* **WHAT YOU ARE ASKED TO DO**
Look through the material below and copy every line containing the word "MINI".

* **DATA LISTING**
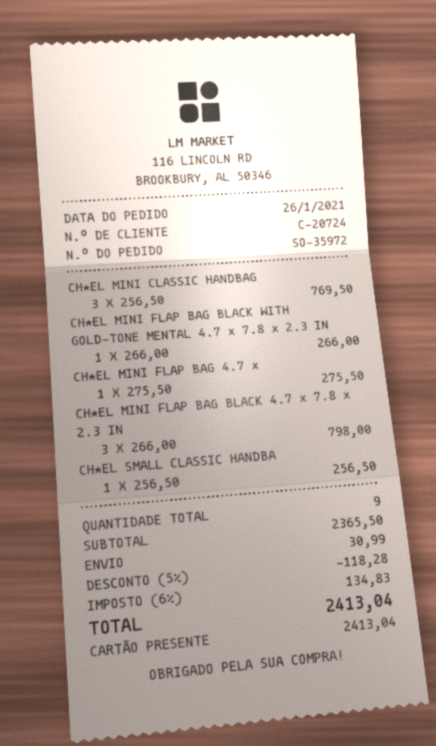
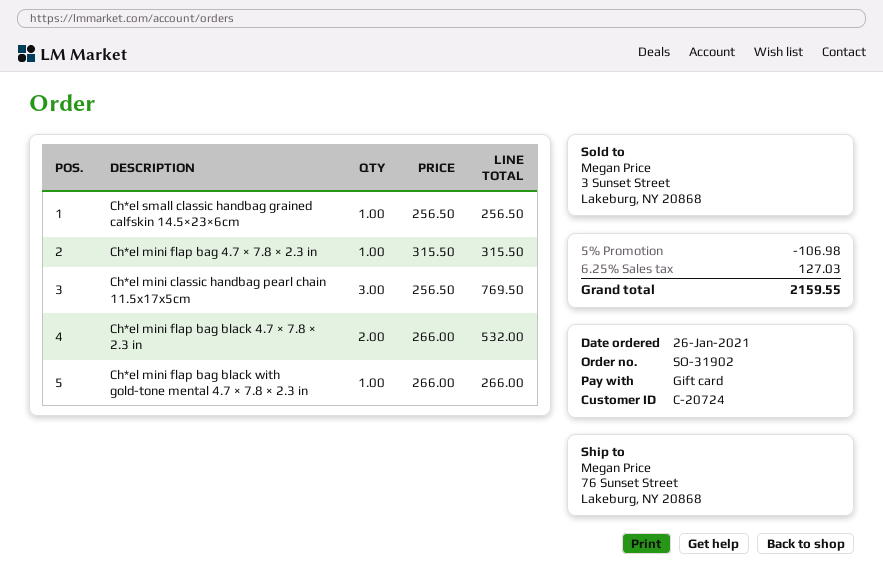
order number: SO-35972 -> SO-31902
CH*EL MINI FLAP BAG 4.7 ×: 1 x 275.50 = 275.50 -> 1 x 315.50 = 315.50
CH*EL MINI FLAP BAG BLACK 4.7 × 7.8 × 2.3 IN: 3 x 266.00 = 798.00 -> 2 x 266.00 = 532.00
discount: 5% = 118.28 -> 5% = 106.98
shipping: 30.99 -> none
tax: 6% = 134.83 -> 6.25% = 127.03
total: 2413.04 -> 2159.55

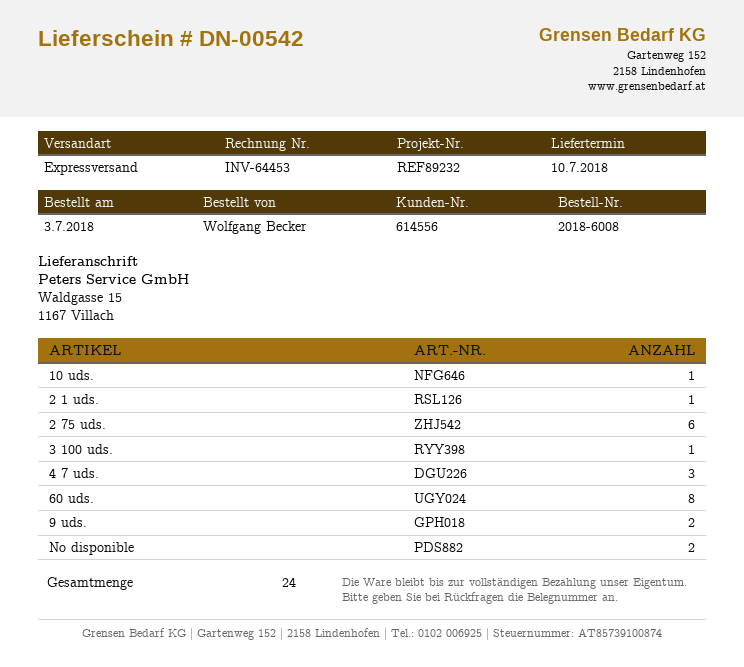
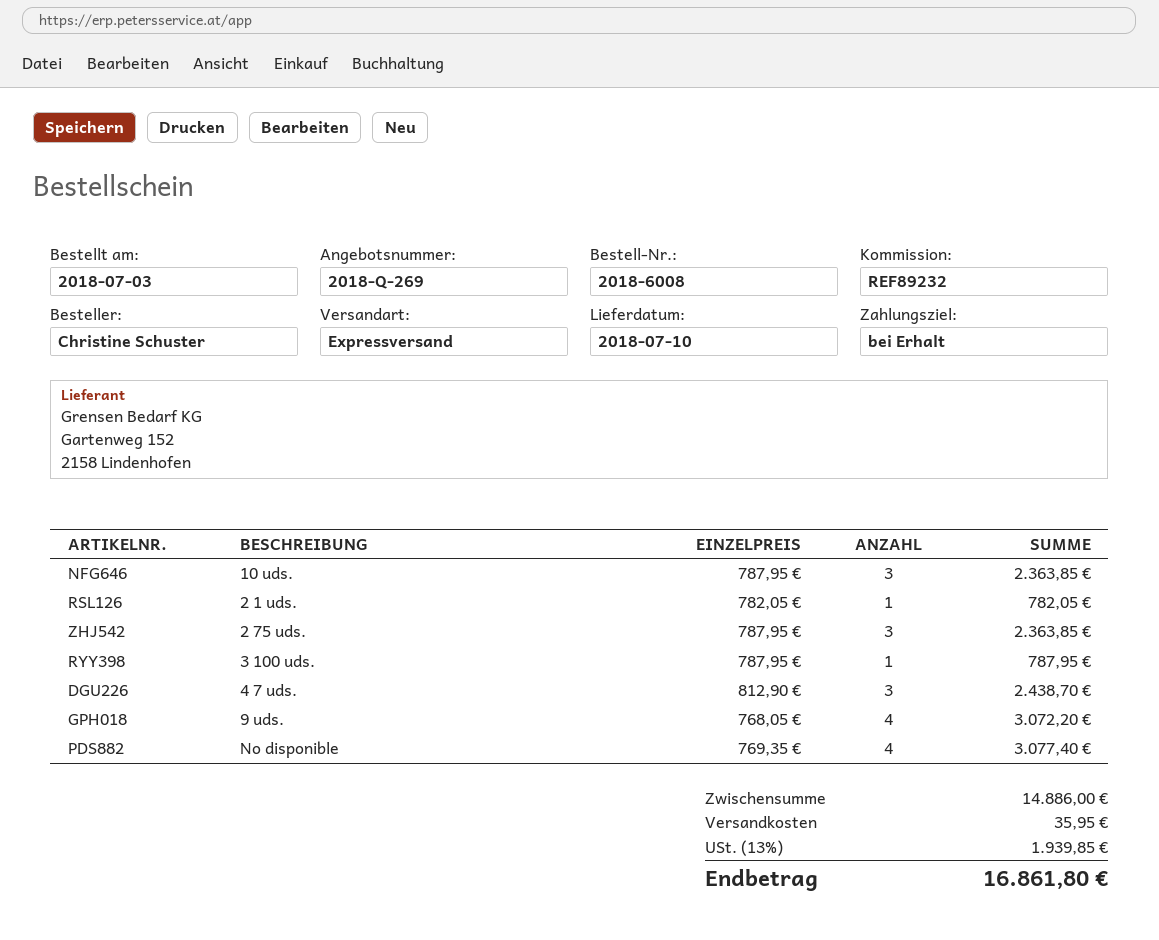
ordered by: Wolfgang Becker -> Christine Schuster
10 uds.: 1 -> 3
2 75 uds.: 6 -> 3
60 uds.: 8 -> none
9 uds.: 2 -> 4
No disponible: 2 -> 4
==
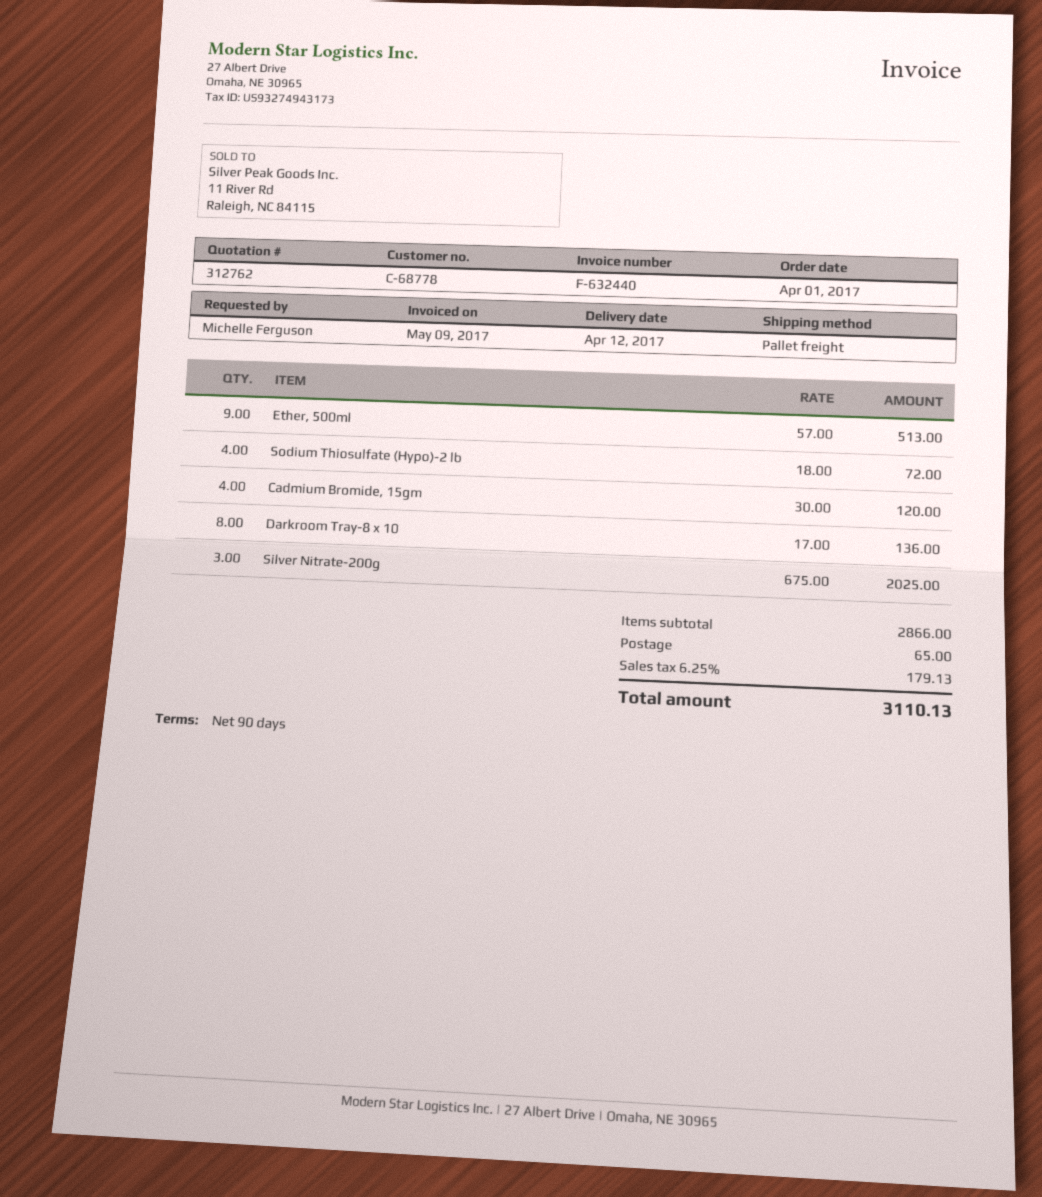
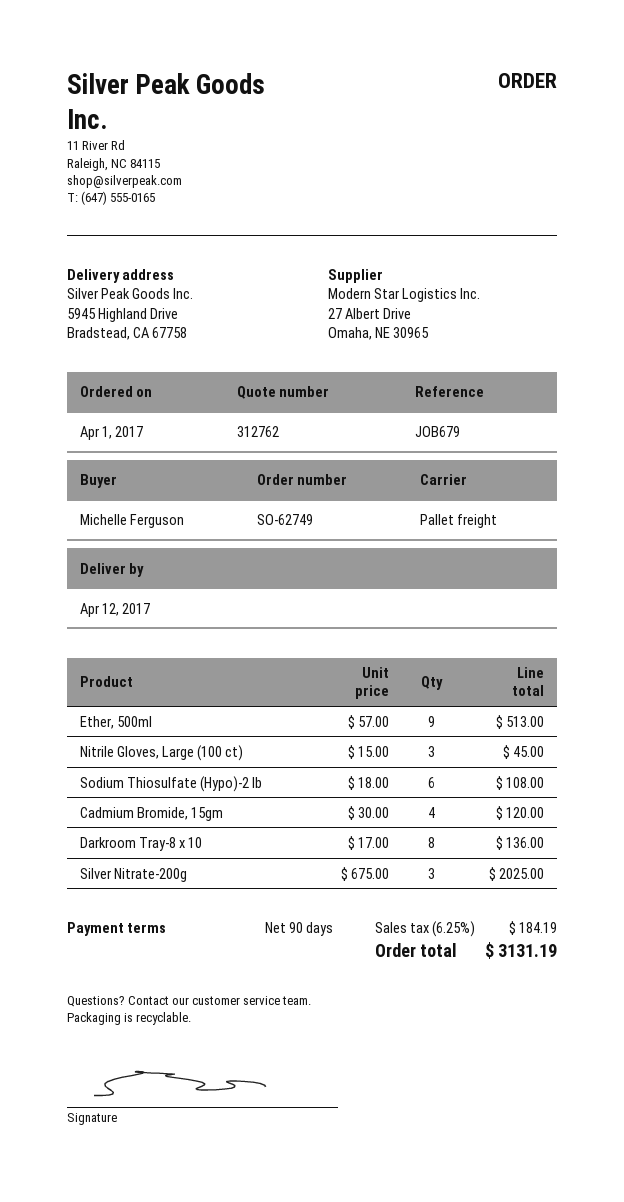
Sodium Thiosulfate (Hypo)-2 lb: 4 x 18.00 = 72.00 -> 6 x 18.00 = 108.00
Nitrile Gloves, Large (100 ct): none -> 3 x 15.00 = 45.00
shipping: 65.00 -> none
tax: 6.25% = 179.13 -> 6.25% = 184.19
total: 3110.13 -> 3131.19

* **SOLUTION FOR THIS EXERCISE**
CH*EL MINI FLAP BAG 4.7 ×: 1 x 275.50 = 275.50 -> 1 x 315.50 = 315.50
CH*EL MINI FLAP BAG BLACK 4.7 × 7.8 × 2.3 IN: 3 x 266.00 = 798.00 -> 2 x 266.00 = 532.00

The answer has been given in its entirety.